The sad reality is you may have followers on a particular platform, but it is nothing but stats on that platform. 

That’s it. 

The number of followers you have is just a simple, almost useless statistic to show how much of your life and energy has been invested on the said platform. 

You don’t really have these followers if you don’t have them on your own private lists and community.

If you want your content to make you money long term, invest some time in learning how email marketing works. Stop putting this important step off. Start growing your email list.

Commit to Contacting your Contacts regularly

If you have a list that you do not keep in touch with, how can you say you have a list?

Just as you create content on your blog, on Youtube, or on Twitter, you have to create content for your email list. 

Most creators who start growing their email list give up the process before they get to 1000 followers. 

Unfortunately for most, growing an email list is not as fun as posting posts on Twitter and Instagram. You don’t get the overload of Dopamine that you’ll usually get from social media. If anything, email can sometimes crush your confidence. 

You send one email out and ten people unsubscribe. 

You feel defeated like you are not good enough. You take this feedback as a heavy blow to your ego. 

The feedback from emailing is not always as tasty as Likes and Comments on social media. 

Soon you stop contacting your list completely and a once-thriving email list goes cold-stone dead.

You have given up even before you start.

Make writing these emails to your list easier. Have a special type of newsletter for just your subscribers or even repurpose your blogs or Twitter threads as emails. 

James Clear has a newsletter he sends out every Thursday called 3-2-1, Tim Denning has Unfiltered, and Mark Manson has one called Mindfck Monday.

Perhaps adopting this kind of style might be your mojo. 

Remember, people who regularly read from you are more likely to buy from you when you do have something to sell. 

Shamelessly call people to Action. CTA is the lifeblood of your content efforts

On the internet, most people are a bunch of scrolling zombies. They are in a trance state, high AF on dopamine and completely lost. 

You have to constantly tell people what to do. 

Every piece of content should have a call-to-action. 

I like to think of content as an Ad. A marketing campaign in and of itself. Here are two questions I ask with every content piece:

  1. So what?
  2. Now what?

I may have written a great piece of content but so what? What does it do for the reader? How does it change their perspectives or make them think differently? 

Second, if I am lucky and I can hold people’s attention with my content, now what? What do I want them to do? Where do I lead them next?

When you know what you want people to do, tell them to do it. 

Every time. 

Do you want them to join your mailing list? Tell them.

Do you want them to read another post?
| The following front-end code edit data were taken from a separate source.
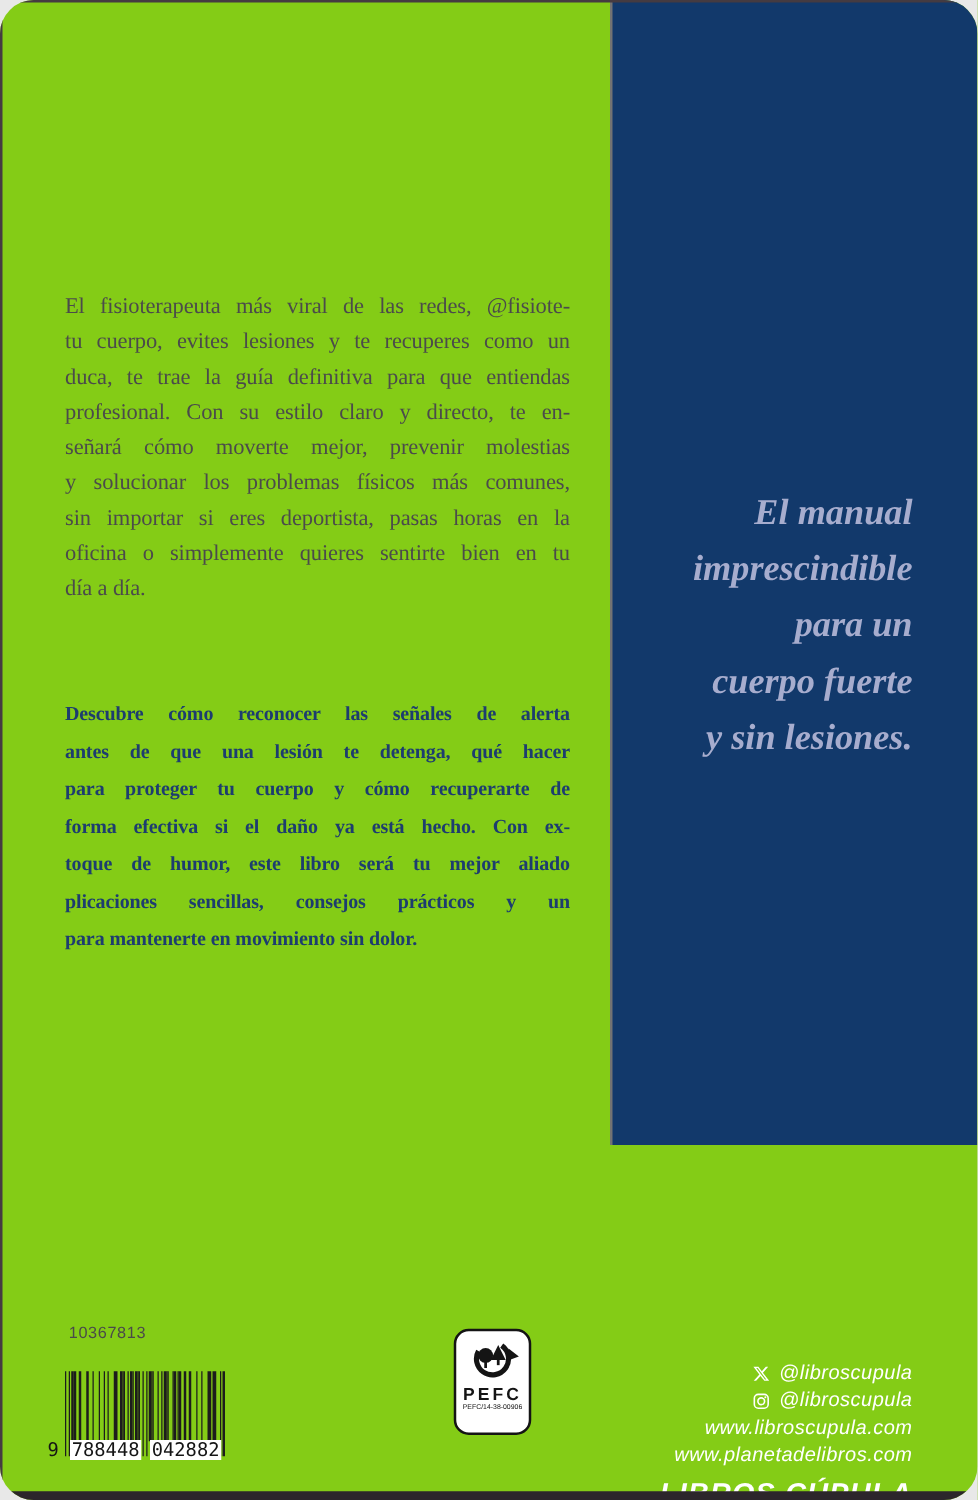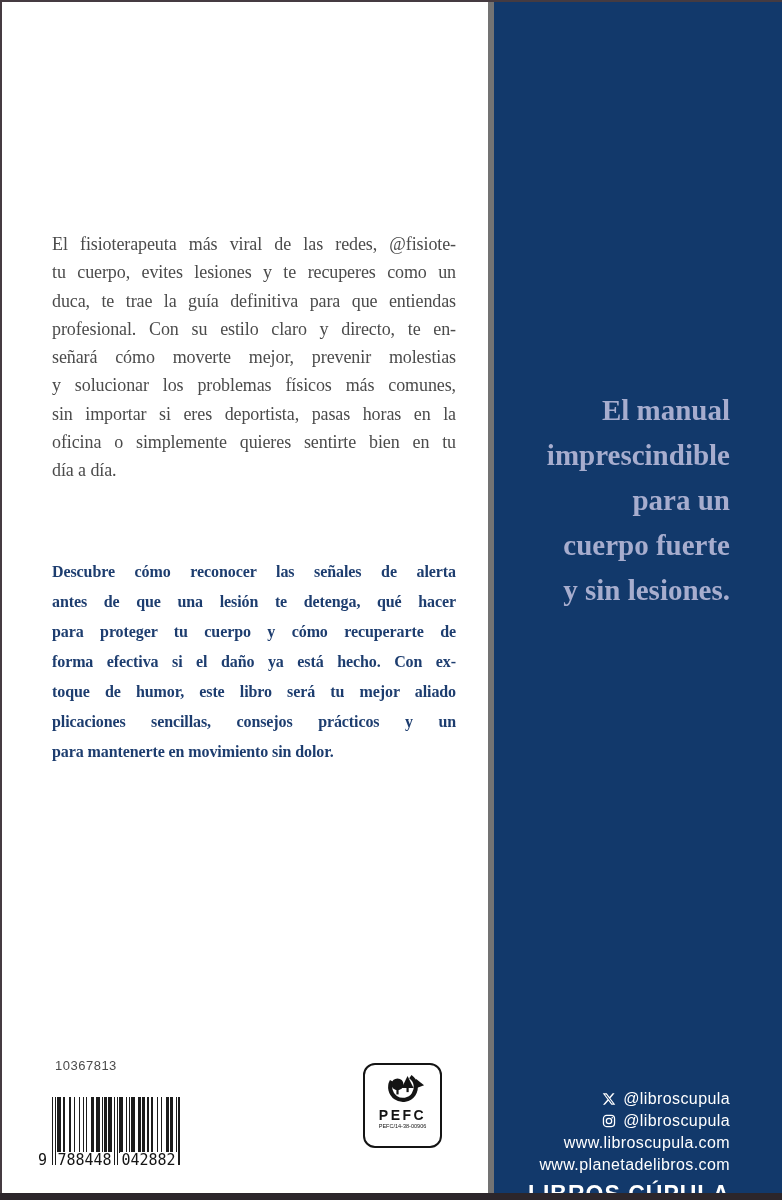--- a/index.html
+++ b/index.html
@@ -5,8 +5,9 @@
   html,body{margin:0;padding:0;background:#e8e8e8;}
   .page{
     position:relative;width:782px;height:1200px;margin:0 auto;
-    background:#ffffff;overflow:hidden;
+    background:#84cc16;overflow:hidden;
     font-family:"Liberation Serif",serif;
+    border-radius:27px;
   }
   
   .edge{position:absolute;background:#453b41;z-index:9;}

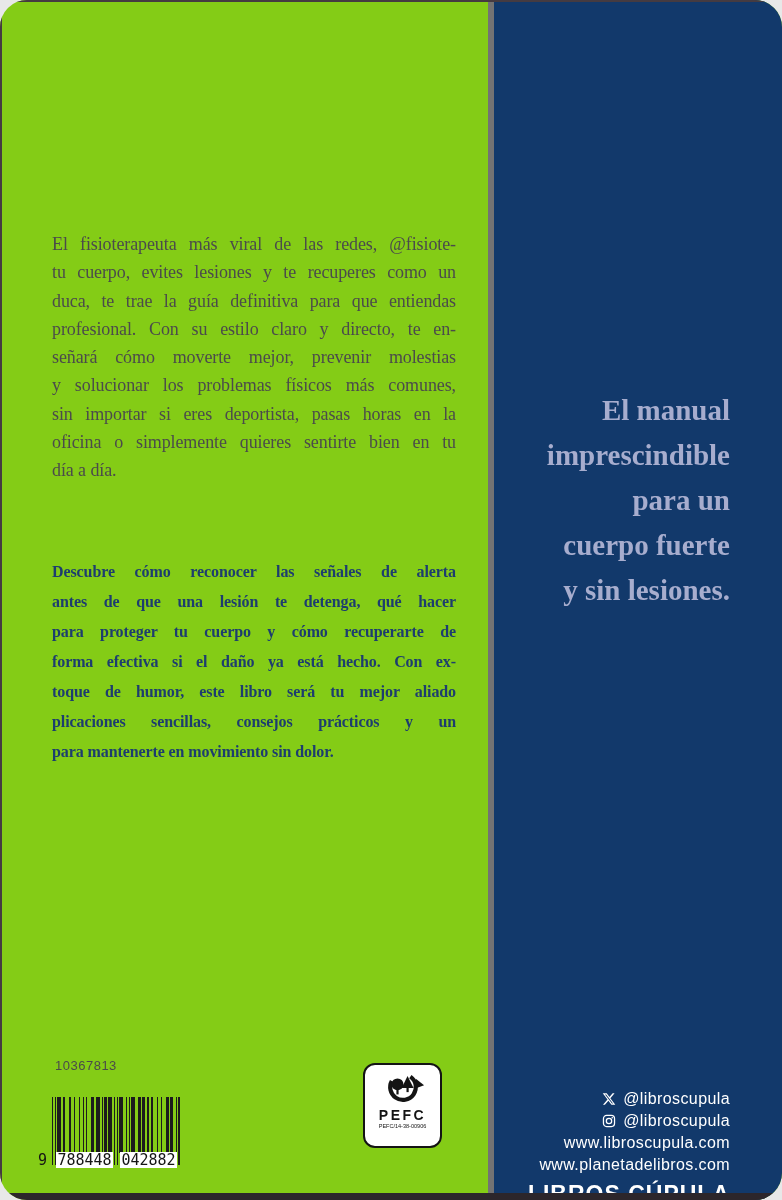--- a/index.html
+++ b/index.html
@@ -27,8 +27,8 @@
 
   
   .panel{
-    position:absolute;left:488px;top:0;width:294px;height:1200px;
-    background:#12396b;border-left:6px solid #737373;box-sizing:border-box;
+    position:absolute;left:488px;top:0;width:294px;height:916px;
+    background:#12396b;border-left:2px solid #737373;box-sizing:border-box;font-style:italic;
   }
   .tagline{
     position:absolute;top:388px;right:52px;text-align:right;

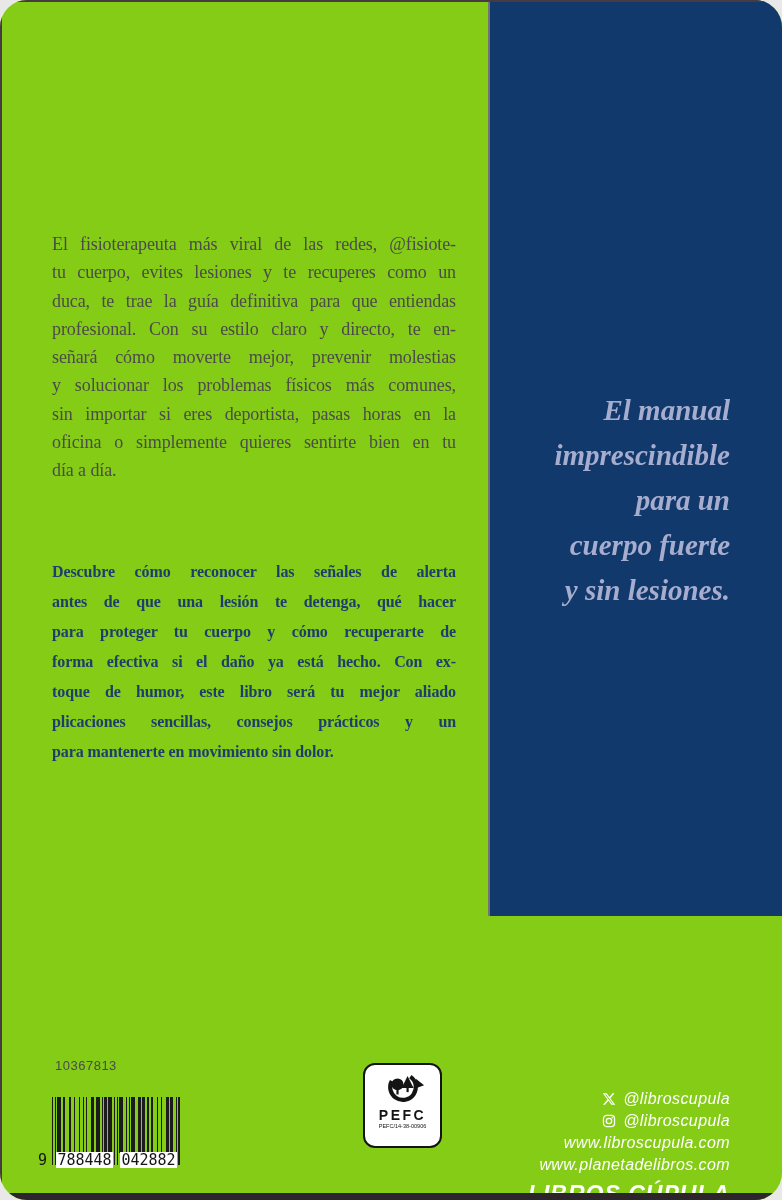--- a/index.html
+++ b/index.html
@@ -67,7 +67,7 @@
 
   
   .pefc{
-    position:absolute;left:363px;top:1063px;width:79px;height:85px;
+    position:absolute;left:363px;top:1063px;width:62px;height:85px;
     border:2.5px solid #141414;border-radius:12px;box-sizing:border-box;
     text-align:center;font-family:"Liberation Sans",sans-serif;background:#fff;
   }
Point them to it. 

Always know what you want people to do after they have consumed your content and tell them before they drown off back into scrolling zombie mode.
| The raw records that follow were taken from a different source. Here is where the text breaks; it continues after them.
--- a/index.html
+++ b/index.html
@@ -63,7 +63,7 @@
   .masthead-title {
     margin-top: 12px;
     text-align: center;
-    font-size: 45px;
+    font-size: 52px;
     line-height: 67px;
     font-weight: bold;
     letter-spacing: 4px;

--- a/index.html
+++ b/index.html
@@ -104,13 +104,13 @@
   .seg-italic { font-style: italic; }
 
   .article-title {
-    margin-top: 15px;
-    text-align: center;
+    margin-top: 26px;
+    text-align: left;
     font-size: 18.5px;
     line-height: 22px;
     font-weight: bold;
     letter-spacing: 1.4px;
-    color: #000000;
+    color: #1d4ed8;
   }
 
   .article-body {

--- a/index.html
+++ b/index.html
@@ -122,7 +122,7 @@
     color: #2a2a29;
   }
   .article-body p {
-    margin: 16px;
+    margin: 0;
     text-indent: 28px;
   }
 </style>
Have a clear plan to convert followers into buyers

Again and again, creators come to me at the last minute asking for help with making cents off the attention they have received online. 
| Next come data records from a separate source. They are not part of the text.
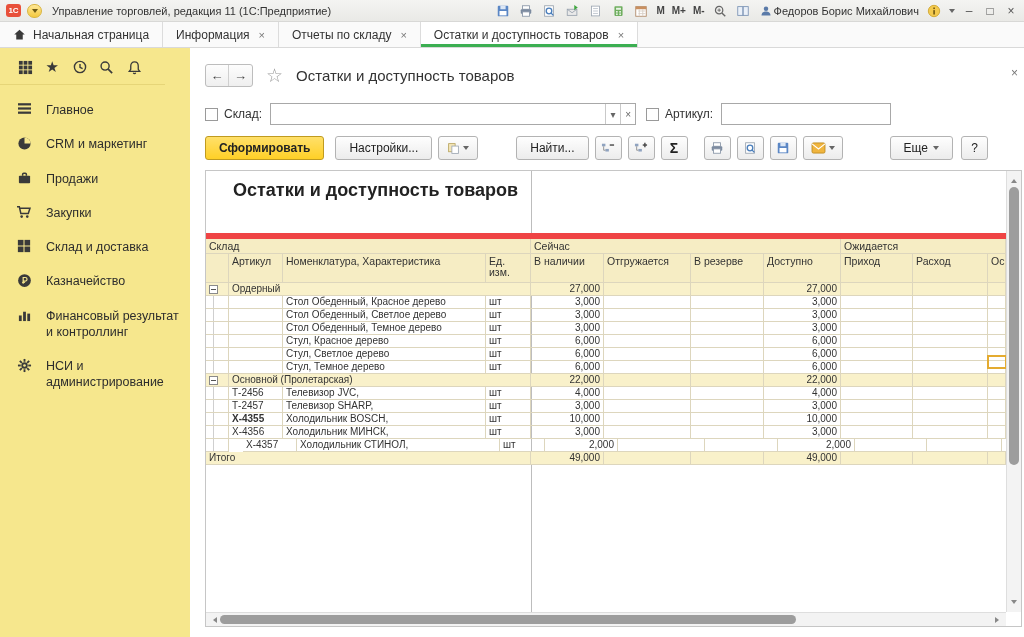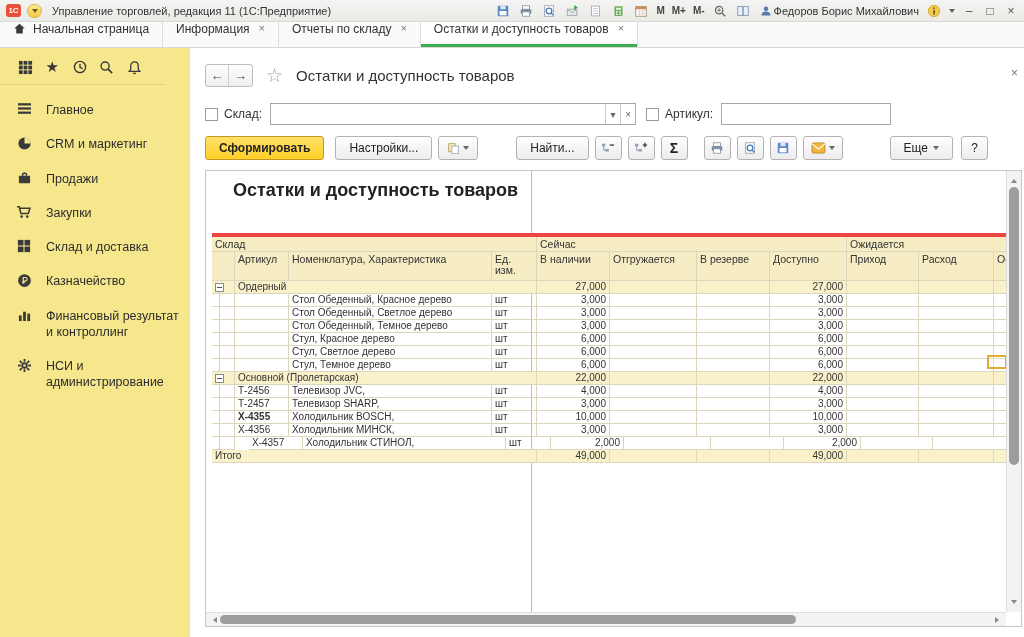--- a/index.html
+++ b/index.html
@@ -25,7 +25,7 @@
   
   .tabbar{position:absolute;top:22px;left:0;right:0;height:26px;background:#fafafa;border-bottom:1px solid #d9d9d9;
     display:flex;align-items:stretch}
-  .tab{display:flex;align-items:flex-start;gap:7px;padding:0 13px;border-right:1px solid #dcdcdc;font-size:12px;color:#333;position:relative;white-space:nowrap}
+  .tab{display:flex;align-items:center;gap:7px;padding:0 13px;border-right:1px solid #dcdcdc;font-size:12px;color:#333;position:relative;white-space:nowrap}
   .tab .closex{color:#777;font-size:11px;margin-left:2px}
   .tab.active{background:#fff}
   .tab.active::after{content:'';position:absolute;left:0;right:0;bottom:0;height:3px;background:#3caf52}

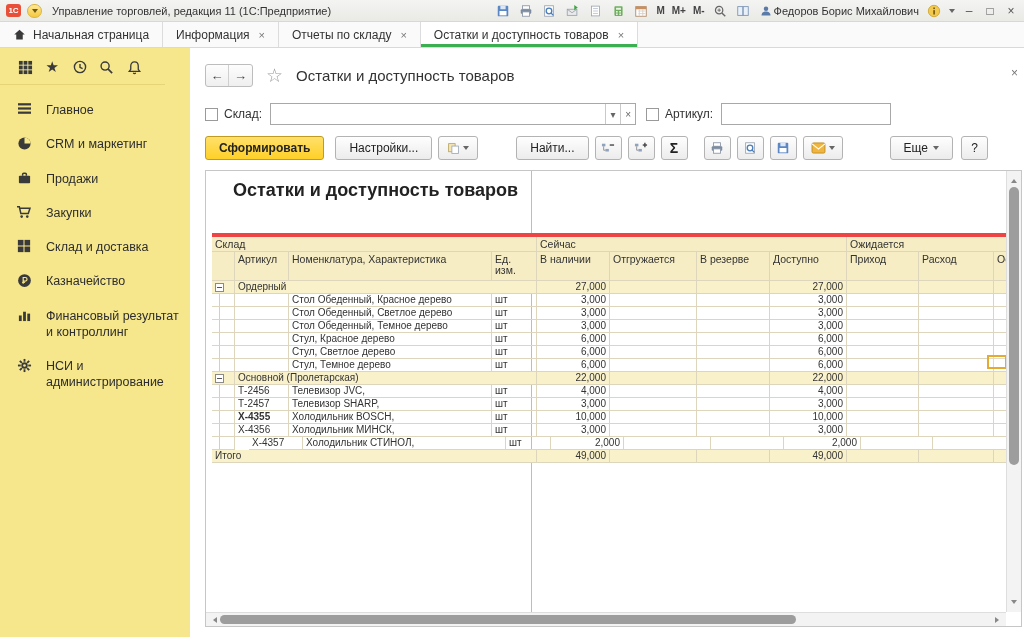--- a/index.html
+++ b/index.html
@@ -70,7 +70,7 @@
   .canvas{position:absolute;top:0;left:0;width:800px;bottom:14px;overflow:hidden;background:#fff}
   .rpttitle{position:absolute;top:9px;left:27px;font-size:18px;font-weight:bold;color:#222;white-space:nowrap}
   .splitline{position:absolute;left:325px;top:0;bottom:0;width:1px;background:#bdbdbd}
-  #grid{position:absolute;top:62px;left:6px;width:800px;border-top:4px solid #ef4444}
+  #grid{position:absolute;top:62px;left:0;width:800px;border-top:6px solid #ef4444}
   .row{display:flex}
   .c{border-right:1px solid #ddd6bd;border-bottom:1px solid #ddd6bd;font-size:10px;line-height:12px;
      padding:0 3px;white-space:nowrap;overflow:hidden;height:13px;color:#333;position:relative;flex:none}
A Tiktoker I last spoke with was so frustrated because she had suddenly gone viral on Tiktok and now has 500,000+ followers without a plan on how to convert these followers into buyers. 

To make it worse, she had skipped out on step one- knowing what to sell. 

Now, not knowing right off the bat what you’ll offer as products or services is okay in the beginning. Most people including myself have come to find out over time what we really like to offer. 

But this is not enough reason not to create anything at all. 

A simple strategy could be starting out with a lead generation funnel that has a Trip-wire offer in the backend, or a 5-7 day email sequence ready to go. 

Never make the mistake of setting up your lead generation funnel or opt-ins, without having pre-written emails all stuffed and waiting for your subscribers.

Did something stick out for you while reading this? 

Don’t be one of those who find new inspiration and do nothing with it. 

Commit yourself to implement these ideas in your own process and slowly haul yourself out of content hell to content marketing that actually works.